Manual penetration testing validates exploitability, chains multiple exposures together, tests business logic, and finds the issues that signatures don’t detect. It simulates how a skilled attacker would combine a misconfigured IAM role with an exploitable web application to gain access to sensitive data. It finds what creative, experienced attackers would find, and it does this deeply and thoroughly, at a point in time.

Both are essential, and neither replaces the other.

Organisations that only do pentesting have a continuous visibility gap – they’re blind to what changes between assessments. Organisations that only do automated scanning have a depth gap – they don’t know which exposures are actually exploitable in combination. The answer is both: continuous assessment as the ongoing baseline, with annual penetration testing for deep validation.

What Always-On Exposure Management Looks Like

With continuous assessment running monthly across your estate, your security posture changes from reactive to proactive:

A critical CVE is published on a Monday.

Your Wednesday scan identifies all affected systems across your infrastructure and cloud environments. By Thursday, your team is remediating. Without continuous assessment, you’d wait until the next pen test – potentially months away – or worse, discover it through a breach.

A developer deploys a new application.

Attack surface discovery automatically includes it in the next scan. Any vulnerabilities or misconfigurations are surfaced immediately. Without continuous monitoring, it might never be formally assessed – or only be discovered when it appears in an external security researcher’s disclosure.

Shadow IT surfaces automatically.

That forgotten test server someone provisioned six months ago appears in your attack surface discovery. So does the AI training environment the data science team deployed with default credentials still enabled. Without continuous monitoring, these assets could sit exposed indefinitely.

A cloud engineer creates a new storage bucket and accidentally leaves it public.

Cloud posture scanning identifies the misconfiguration – not a vulnerability requiring a patch, but an exposure requiring immediate remediation. Without continuous cloud security assessment, it could remain exposed until the next audit, compliance review, or data breach notification.

An IAM role is granted overly broad permissions “just for testing”.

Cloud posture monitoring flags the excessive permissions within 24 hours. Without continuous exposure management, this privilege escalation path would remain until someone manually audits IAM policies – which rarely happens frequently enough to matter.

A new zero-day targeting a specific cloud service is disclosed.
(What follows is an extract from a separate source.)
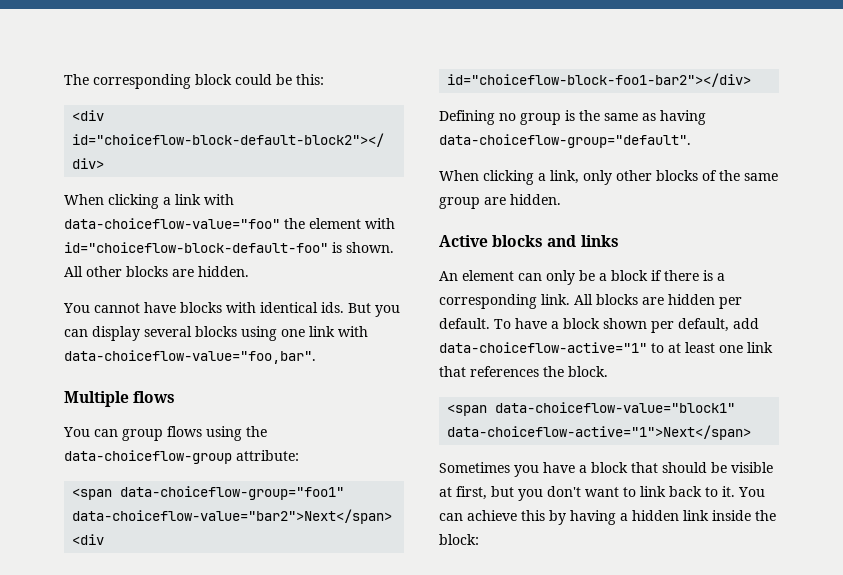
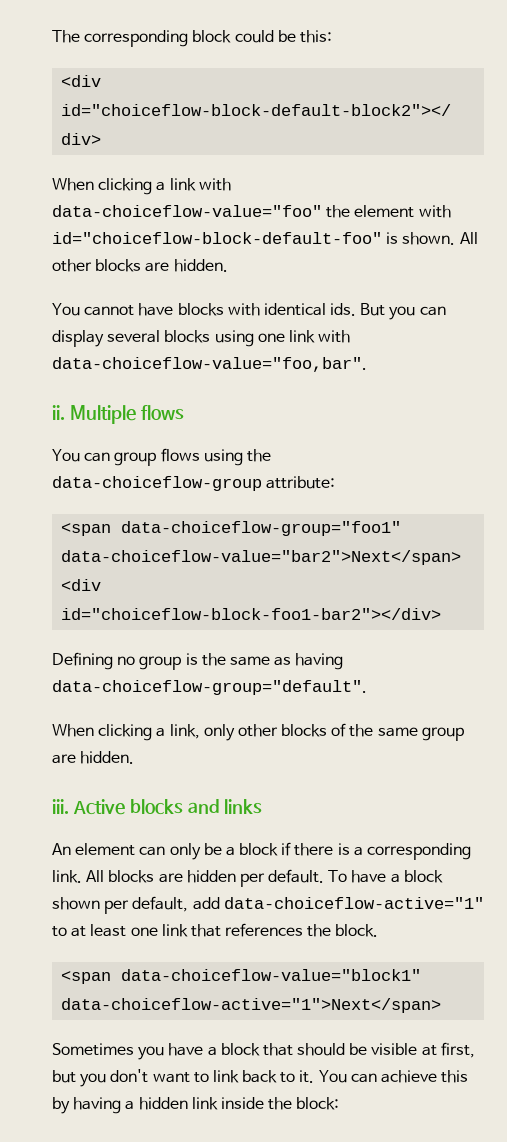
(316, 357) none -> [52,405,65,420] ii.
(561, 199) none -> [52,799,69,814] iii.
Your cloud posture scanning already has visibility into every instance of that service across all your cloud accounts. Within hours, you know exactly where you’re exposed and can prioritise remediation. Without continuous cloud visibility, you’d be scrambling to even inventory which accounts might be affected.

The Evolution Is Clear

The shift from annual pentests to always-on exposure management isn’t about replacing one with the other. It’s about recognising that modern attack surfaces – spanning on-premise infrastructure, cloud platforms, SaaS applications, APIs, and containerised workloads – change too rapidly for point-in-time assessment alone.

Annual penetration testing remains essential for deep validation, but between those tests, you need continuous visibility into what’s exposed, what’s misconfigured, and what’s changed since yesterday.

The organisations getting this right are combining continuous vulnerability management for breadth with annual penetration testing for depth, treating cloud misconfigurations with the same urgency as unpatched CVEs, and discovering shadow IT automatically instead of waiting for it to appear in breach notifications.

Most importantly, they’re never in the dark about their exposure, and that makes all the difference.